Pourtant, aussi prometteuse et médiatisée que soit la découverte de médicaments par l’IA, il y a des revers. Il faut toujours des années pour que les médicaments soient soumis à des essais cliniques, et bien que la FDA ait jusqu’à présent autorisé les essais cliniques pour plus de 100 nouveaux médicaments candidats qui utilisent l’IA ou l’apprentissage automatique pour leur développement, il faudra probablement des années avant que l’un d’entre eux n’arrive sur le marché.
Dans certains cas, les difficultés associées à la découverte de médicaments ont poussé les grandes entreprises technologiques à abandonner la recherche. En août dernier, Meta, la société mère de Facebook, a fermé son équipe chargée du repliement des protéines. Les chercheurs de l’unité se sont ensuite mis à leur compte, fondant une société appelée EvolutionaryScale, a rapporté Forbes l’année dernière. Meta a refusé de commenter les raisons de la fermeture du projet.

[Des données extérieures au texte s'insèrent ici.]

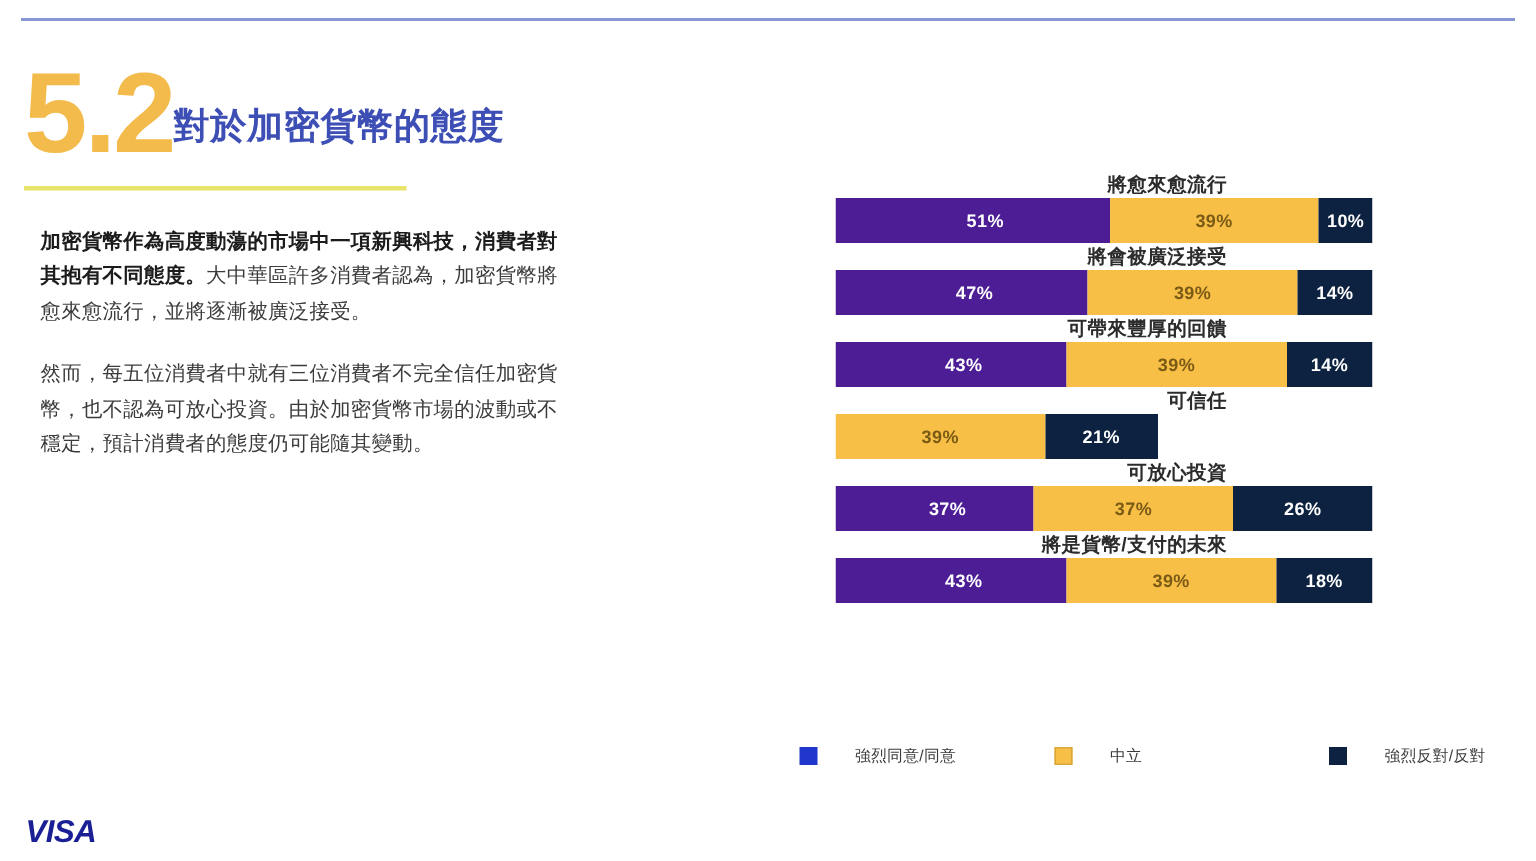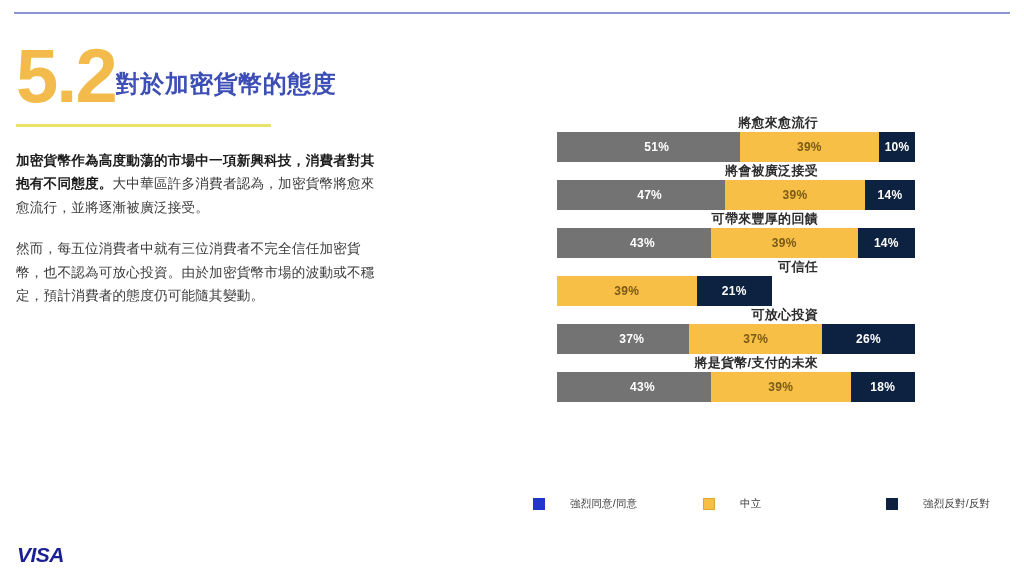--- a/index.html
+++ b/index.html
@@ -62,21 +62,21 @@
   }
 
   .body-copy {
     margin-top: 22px;
     width: 368px;
     font-size: 13.6px;
     line-height: 1.72;
     color: #3b3b3b;
     letter-spacing: 0.2px;
   }
-  .body-copy p { margin: 0 0 18px 0; }
+  .body-copy p { margin: 0 0 18px 11px; }
   .body-copy .lead {
     font-weight: bold;
     color: #1c1c1c;
   }
 
   
   .visa-logo {
     position: absolute;
     left: 17px;
     top: 543px;
@@ -134,21 +134,21 @@
   }
   .seg {
     display: flex;
     align-items: center;
     justify-content: center;
     font-size: 12px;
     font-weight: bold;
     letter-spacing: 0.3px;
     box-sizing: border-box;
   }
-  .seg-agree   { background: #737373; color: #ffffff; padding-left: 17px; }
+  .seg-agree   { background: #4c1d95; color: #ffffff; padding-left: 17px; }
   .seg-neutral { background: #f7bf46; color: #7a5a15; }
   .seg-dis     { background: #0d2240; color: #ffffff; }
 
   
   .legend {
     position: absolute;
     left: 533px;
     top: 497px;
     display: flex;
     align-items: center;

Un goulot d’étranglement important sur lequel les entreprises technologiques devront se concentrer est le fait de disposer de suffisamment de données d’entraînement. Les nouveaux modèles fondamentaux tels que le GPT reposent sur l’apprentissage par renforcement, une méthode qui permet aux algorithmes de traiter des informations non étiquetées par essais et erreurs. Cela les rend encore plus dépendants de données de haute qualité, a expliqué à Forbes Anna Marie Wagner, responsable de l’IA pour l’entreprise de biologie synthétique Ginkgo Bioworks. L’été dernier, son entreprise a conclu un partenariat stratégique de cinq ans avec Google Cloud afin d’associer son expertise en matière d’IA à la capacité de Ginkgo à générer rapidement des données biologiques dans ses laboratoires automatisés, qui peuvent ensuite être immédiatement réintégrées dans le modèle d’IA en tant que nouvelles données d’entraînement. Cette combinaison, dit-elle, permet de mieux optimiser le processus de découverte.

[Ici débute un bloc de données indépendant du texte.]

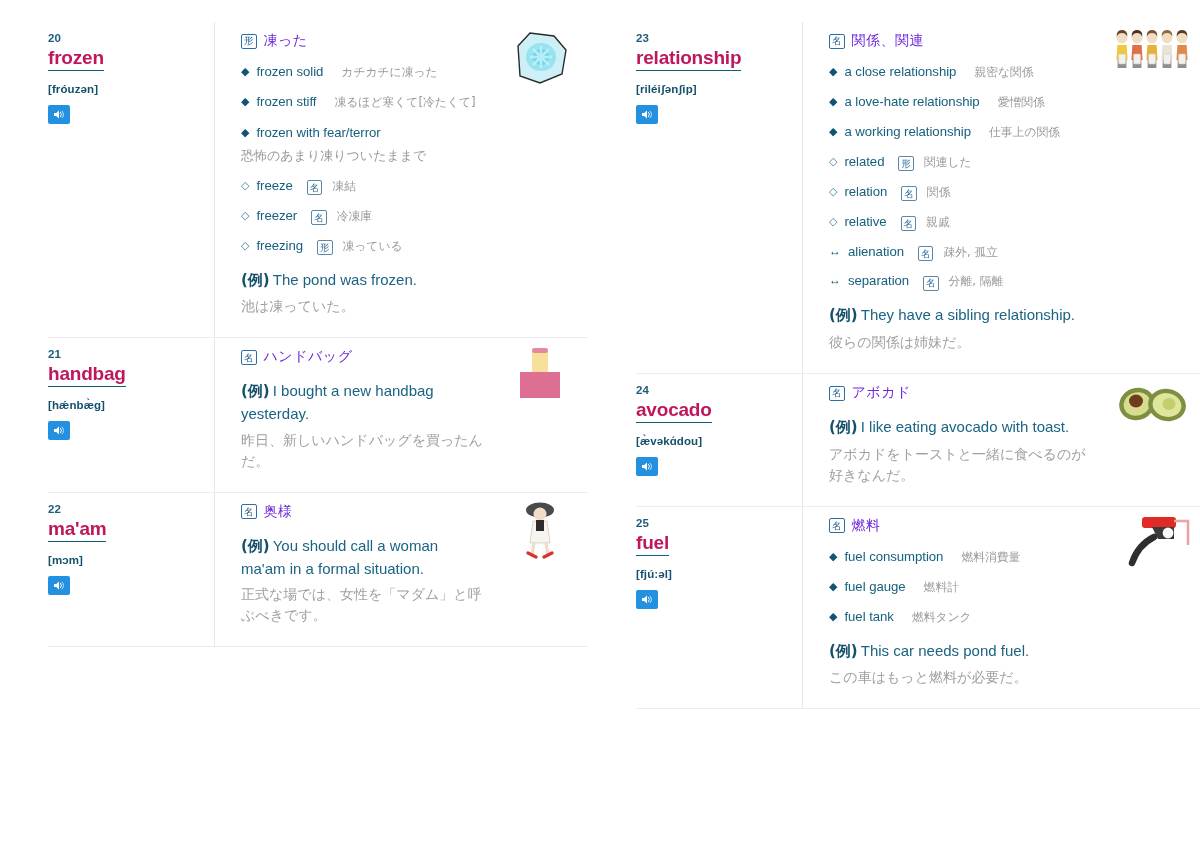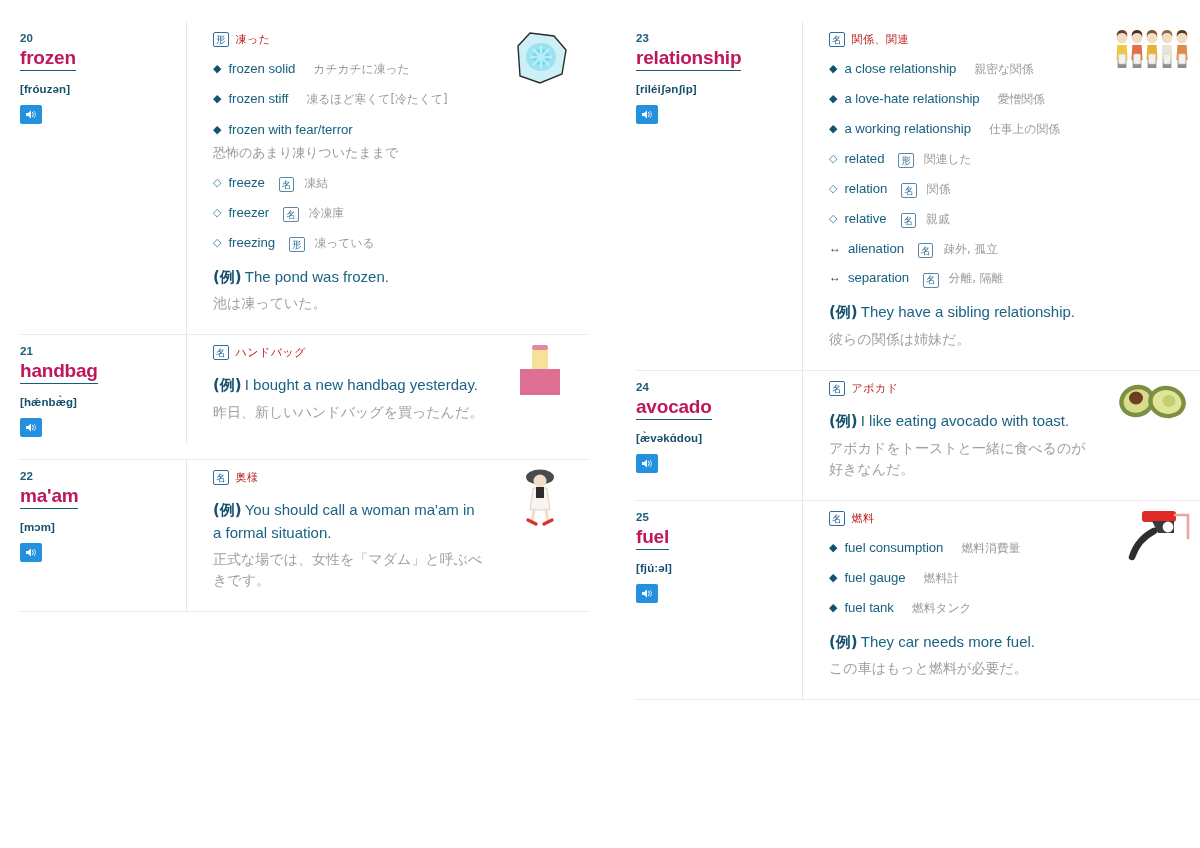--- a/index.html
+++ b/index.html
@@ -15,21 +15,21 @@
     width: 1200px; height: 848px;
     background: #ffffff;
     display: flex;
   }
   .col {
     position: relative;
     width: 600px;
     height: 848px;
     padding-top: 22px;
   }
-  .col-left { padding-left: 20px; padding-right: 12px; }
+  .col-left { padding-left: 48px; padding-right: 12px; }
   .col-right { padding-left: 36px; }
 
   
   .entry {
     position: relative;
     display: flex;
     align-items: flex-start;
     border-bottom: 1px solid #f0e9ef;
     min-height: 10px;
   }
@@ -95,22 +95,22 @@
     min-width: 15px; height: 15px;
     padding: 0 2px;
     border: 1px solid #2b6fa8;
     border-radius: 2px;
     font-size: 9.5px;
     color: #1f5f93;
     line-height: 1;
     font-family: "DejaVu Sans", sans-serif;
   }
   .pos-gloss {
-    color: #b91c1c;
-    font-size: 11px;
+    color: #6d28d9;
+    font-size: 14px;
     font-family: Liberation Sans, sans-serif;
     letter-spacing: .5px;
   }
 
   .row {
     display: flex;
     align-items: baseline;
     flex-wrap: wrap;
     margin-bottom: 12px;
     line-height: 1.35;
@@ -471,21 +471,21 @@
             <span class="mk">◆</span>
             <span class="en">fuel gauge</span>
             <span class="jp">燃料計</span>
           </div>
           <div class="row">
             <span class="mk">◆</span>
             <span class="en">fuel tank</span>
             <span class="jp">燃料タンク</span>
           </div>
           <div class="ex">
-            <div class="ex-en"><span class="ex-tag">(例)</span><span>They car needs more fuel.</span></div>
+            <div class="ex-en"><span class="ex-tag">(例)</span><span>This car needs pond fuel.</span></div>
             <div class="ex-jp">この車はもっと燃料が必要だ。</div>
           </div>
         </div>
         <div class="pic">
           <svg width="80" height="56" viewBox="0 0 80 56">
     <rect x="30" y="2" width="34" height="11" rx="3" fill="#e02a26"></rect>
     <path d="M40 12 L62 12 L62 24 L46 24 Z" fill="#3a3a3a"></path>
     <circle cx="56" cy="18" r="5.4" fill="#fdfdfd"></circle>
     <path d="M62 6 L76 6 L76 30" stroke="#e8a5a7" stroke-width="2.6" fill="none"></path>
     <path d="M42 22 C30 28 24 36 20 48" stroke="#2e2e2e" stroke-width="6.5" fill="none" stroke-linecap="round"></path>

En outre, Ginkgo a la capacité de valider rapidement les prédictions du modèle. De manière contre-intuitive, cela fait de la bizarrerie des modèles d’IA qui hallucinent parfois – produisant des résultats erronés ou trompeurs à une invite – « une caractéristique et non un bogue », car elle peut conduire à des découvertes intéressantes qui auraient été inimaginables pour les scientifiques. « Nous voulons que le modèle produise des résultats soit farfelus, car c’est là que nous commençons à voir des améliorations ».

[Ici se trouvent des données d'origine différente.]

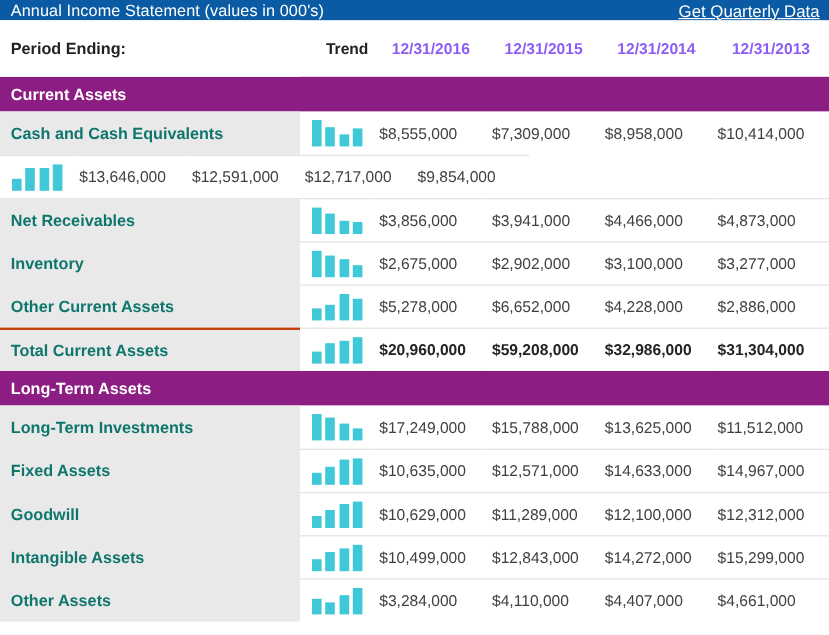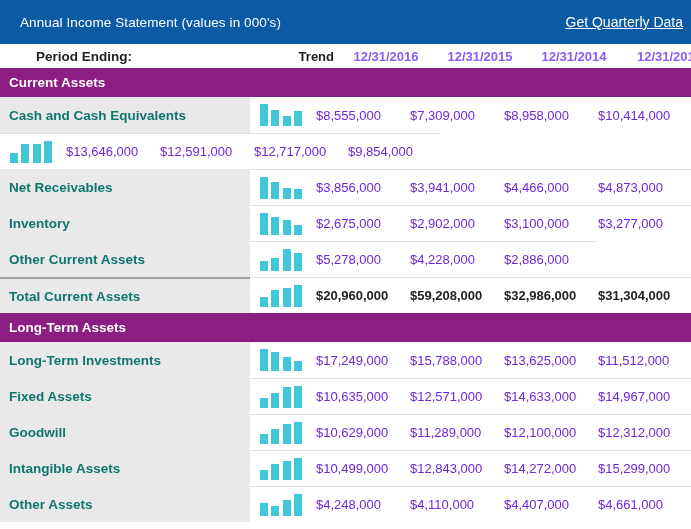--- a/index.html
+++ b/index.html
@@ -17,26 +17,26 @@
   #statement {
     width: 691px;
     height: 529px;
     position: relative;
     background: #ffffff;
     box-sizing: border-box;
   }
 
   
   .titlebar {
-    height: 44px;
+    height: 17px;
     background: #0a5ba3;
     display: flex;
     align-items: center;
     justify-content: space-between;
-    padding: 0 8px 0 20px;
+    padding: 0 8px 0 9px;
     box-sizing: border-box;
   }
   .titlebar-text {
     color: #ffffff;
     font-size: 13.5px;
     letter-spacing: 0.1px;
   }
   .titlebar-link {
     color: #ffffff;
     font-size: 14px;
@@ -75,23 +75,22 @@
     align-items: center;
     padding-left: 4px;
   }
   .c-val.last {
     width: 97px;
     min-width: 97px;
   }
 
   
   .period-row {
-    height: 24px;
-    background: #ffffff;
-    padding-left: 27px;
+    height: 47px;
+    background: #ffffff;
   }
   .period-row .c-label {
     background: #ffffff;
     font-size: 13.5px;
     font-weight: bold;
     color: #222222;
   }
   .period-row .c-trend {
     font-size: 13px;
     font-weight: bold;
@@ -134,30 +133,30 @@
     color: #0f766e;
     border-top: 1px solid #e9e9e9;
   }
   .data-row .c-trend,
   .data-row .c-val {
     background: #ffffff;
     border-top: 1px solid #e2e2e2;
   }
   .data-row .c-val {
     font-size: 13px;
-    color: #6d28d9;
+    color: #404040;
   }
   .data-row.first-in-section .c-trend,
   .data-row.first-in-section .c-val {
     border-top: 0;
   }
 
   
   .data-row.total .c-label {
-    border-top: 2px solid #a3a3a3;
+    border-top: 2px solid #c2410c;
   }
   .data-row.total .c-val {
     font-weight: bold;
     color: #222222;
   }
 
   
   .spark {
     width: 42px;
     height: 22px;
@@ -256,20 +255,21 @@
         <div class="c-label">Other Current Assets</div>
         <div class="c-trend">
           <div class="spark">
             <div class="bar" style="height: 10px; background: rgb(64, 200, 216);"></div>
             <div class="bar" style="height: 13px; background: rgb(64, 200, 216);"></div>
             <div class="bar" style="height: 22px; background: rgb(64, 200, 216);"></div>
             <div class="bar" style="height: 18px; background: rgb(64, 200, 216);"></div>
           </div>
         </div>
         <div class="c-val">$5,278,000</div>
+        <div class="c-val">$6,652,000</div>
         <div class="c-val">$4,228,000</div>
         <div class="c-val last">$2,886,000</div>
       </div>
       <div class="row data-row total">
         <div class="c-label">Total Current Assets</div>
         <div class="c-trend">
           <div class="spark">
             <div class="bar" style="height: 10px; background: rgb(64, 200, 216);"></div>
             <div class="bar" style="height: 17px; background: rgb(64, 200, 216);"></div>
             <div class="bar" style="height: 19px; background: rgb(64, 200, 216);"></div>
@@ -347,20 +347,20 @@
       <div class="row data-row">
         <div class="c-label">Other Assets</div>
         <div class="c-trend">
           <div class="spark">
             <div class="bar" style="height: 13px; background: rgb(64, 200, 216);"></div>
             <div class="bar" style="height: 10px; background: rgb(64, 200, 216);"></div>
             <div class="bar" style="height: 16px; background: rgb(64, 200, 216);"></div>
             <div class="bar" style="height: 22px; background: rgb(64, 200, 216);"></div>
           </div>
         </div>
-        <div class="c-val">$4,248,000</div>
+        <div class="c-val">$3,284,000</div>
         <div class="c-val">$4,110,000</div>
         <div class="c-val">$4,407,000</div>
         <div class="c-val last">$4,661,000</div>
       </div>
     </div>
 
 </div>
 
 </body></html>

Kohli exprime le problème des données de manière plus directe : « Des déchets à l’entrée, des déchets à la sortie ». Alors que l’industrie s’efforce de résoudre ces problèmes, M. Kohli a déjà constaté l’impact de l’IA sur la recherche biologique. « Lorsque j’assiste à des conférences et que je vois le changement entre la façon dont les biologistes faisaient leur travail auparavant et la façon dont ils le font aujourd’hui, c’est une transformation stupéfiante », a-t-il déclaré.